TTR-FAP Wiki & Common Questions
Here is an overview of information you, your loved ones, and your family members should know.
TTR-FAP stands for Transthyretin Familial Amyloid Polyneuropathy. TTR-FAP is hereditary. Knowing your family history can be helpful. It is also a progressive neurologic disease and early diagnosis can make a difference. The sooner a diagnosis is reached, the sooner you or a family member who may be affected can get the support that's needed.
Learn about how TTR-FAP progresses.
TTR-FAP affects a small number of people. The current estimate is about 8,000 to 10,000 people worldwide. Learn more about TTR-FAP around the world.
TTR-FAP presents as a combination of symptoms that can include:
Sensory and motor signs and symptoms in the legs and/or hands, such as:
- Reduced ability to sense temperature
- Numbness and tingling
- Carpal tunnel syndrome
- Muscle weakness
Involuntary (autonomic) symptoms, such as:
- Dizziness or fainting upon standing
- Alternating bouts of constipation and diarrhea
- Inability to obtain or maintain an erection
- Difficulty urinating or holding urine
- Unintentional weight loss
- Abnormal (fluttering) heartbeat
It's important to know that the combination and onset of symptoms can differ for each patient. Talk with your healthcare professional to learn more.
Your family history plays an important role in your diagnosis. Talk with your healthcare professional about your family history. He or she may suggest tests that might be right for you. Depending on your signs and symptoms, your healthcare professional may use several different tests to learn more about what’s causing your symptoms.
These tests can include:
- Tissue biopsy: This is where a sample of tissue (eg, fat) is removed to determine if you have the amyloid deposits that are associated with TTR-FAP
- Genetic testing: This test identifies the genetic mutation that causes TTR-FAP and can help your healthcare professional confirm your diagnosis. Learn more about genetic testing
Family genetics are the main cause of TTR-FAP. This means that it can be inherited from either one of your biological parents, even if neither of them has developed signs or symptoms of the disease.
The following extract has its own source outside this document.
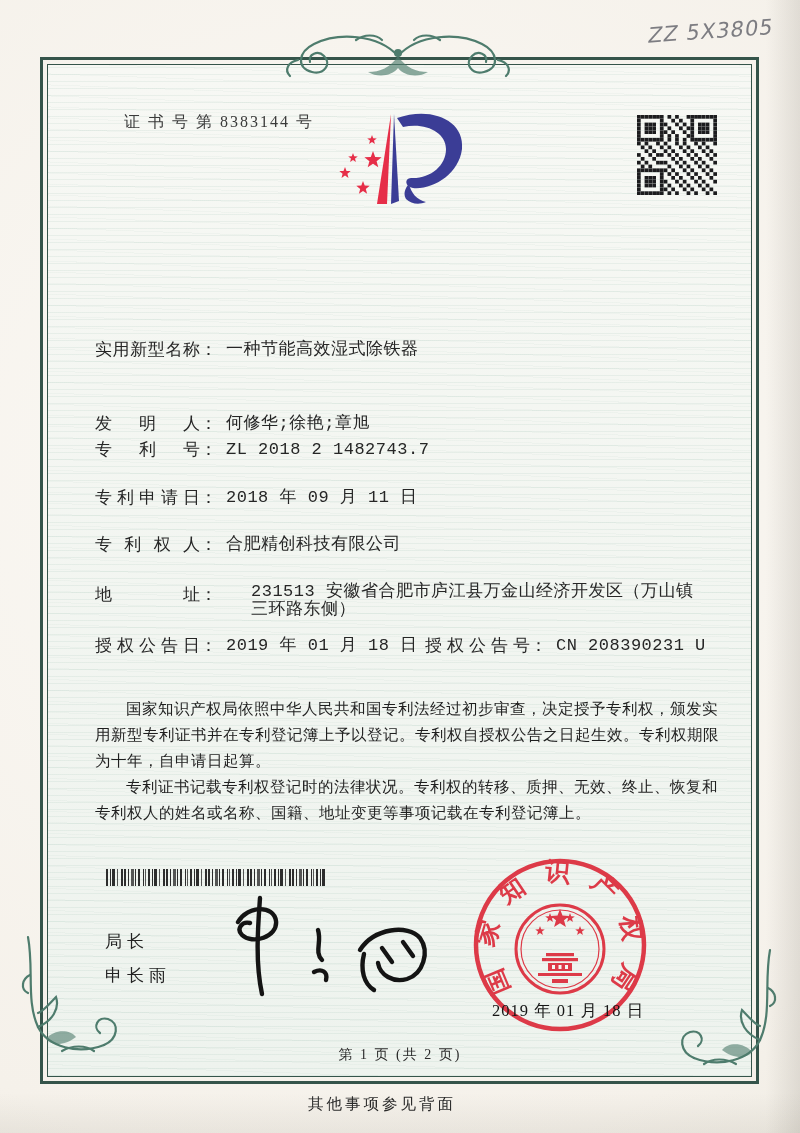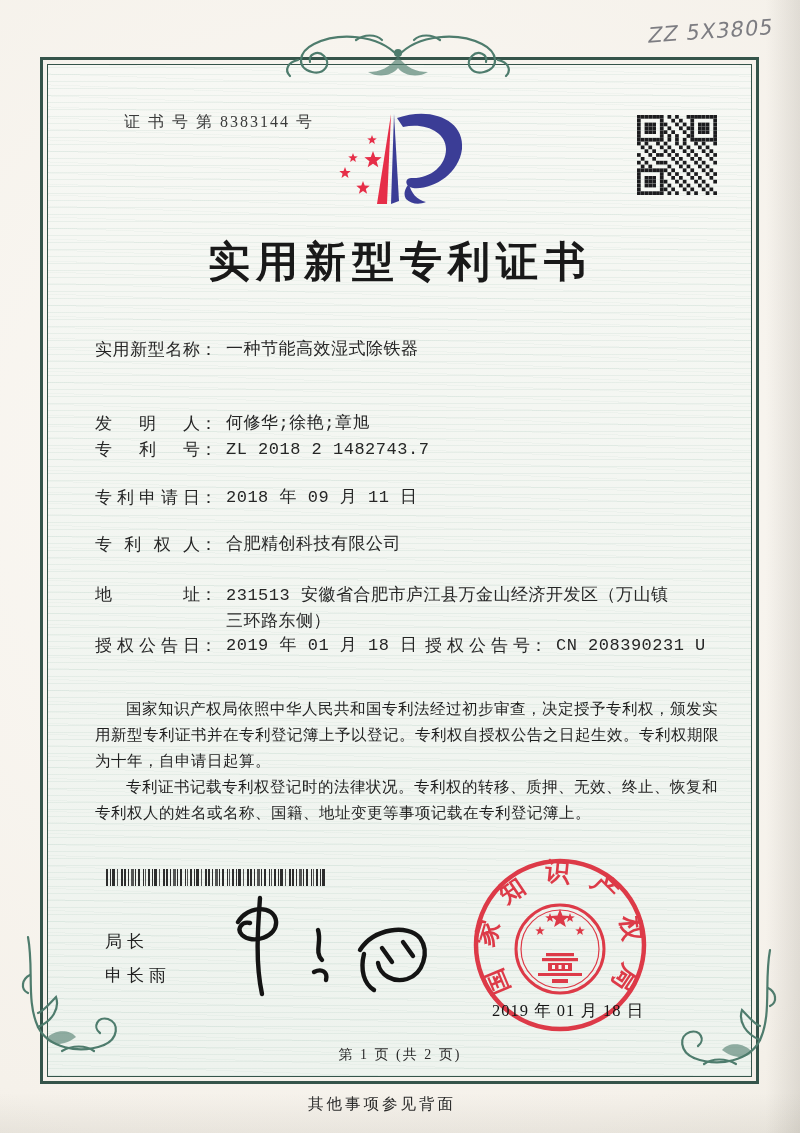"实用新型专利证书" div.title { html: <div>实用新型专利证书</div> -> none }
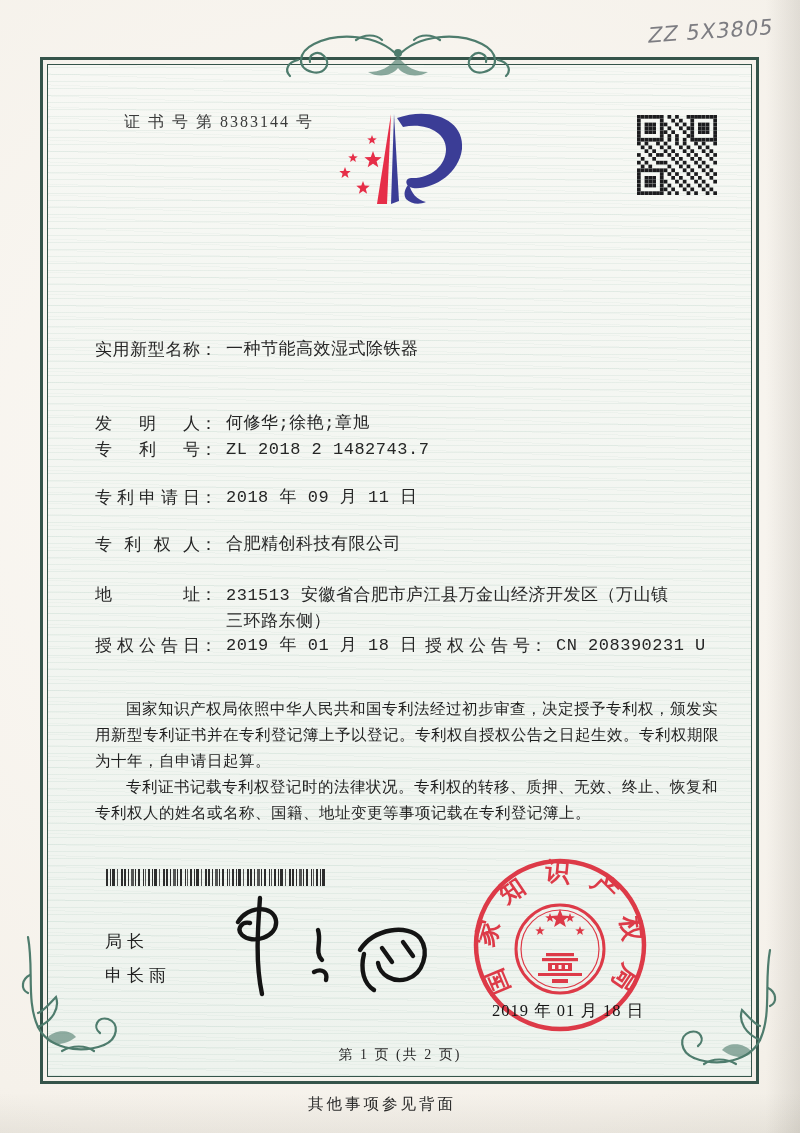"231513 安徽省合肥市庐江县万金山经济开发区（万山镇三环路东侧）" .f-value.addr { line-height: 26px -> 18px; margin-left: none -> 25px }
For some patients, a family history can be helpful in getting an early diagnosis. That's why you should work closely with your doctor and always discuss diseases and symptoms your family members have experienced.
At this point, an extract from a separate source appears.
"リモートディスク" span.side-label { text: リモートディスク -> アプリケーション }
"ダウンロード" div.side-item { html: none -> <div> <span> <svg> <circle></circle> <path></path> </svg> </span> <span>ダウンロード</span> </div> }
If you have a loved one or a family member who may have the genetic mutation that causes TTR-FAP, learn more about genetic testing for TTR-FAP.
Genetic testing is a way of looking for changes, or mutations, in a person’s genes. Results from a positive genetic test can mean that a person has TTR-FAP or is at risk for TTR-FAP. Even if the mutated gene is present, this does not mean the person has TTR-FAP. It means they could also develop symptoms later on.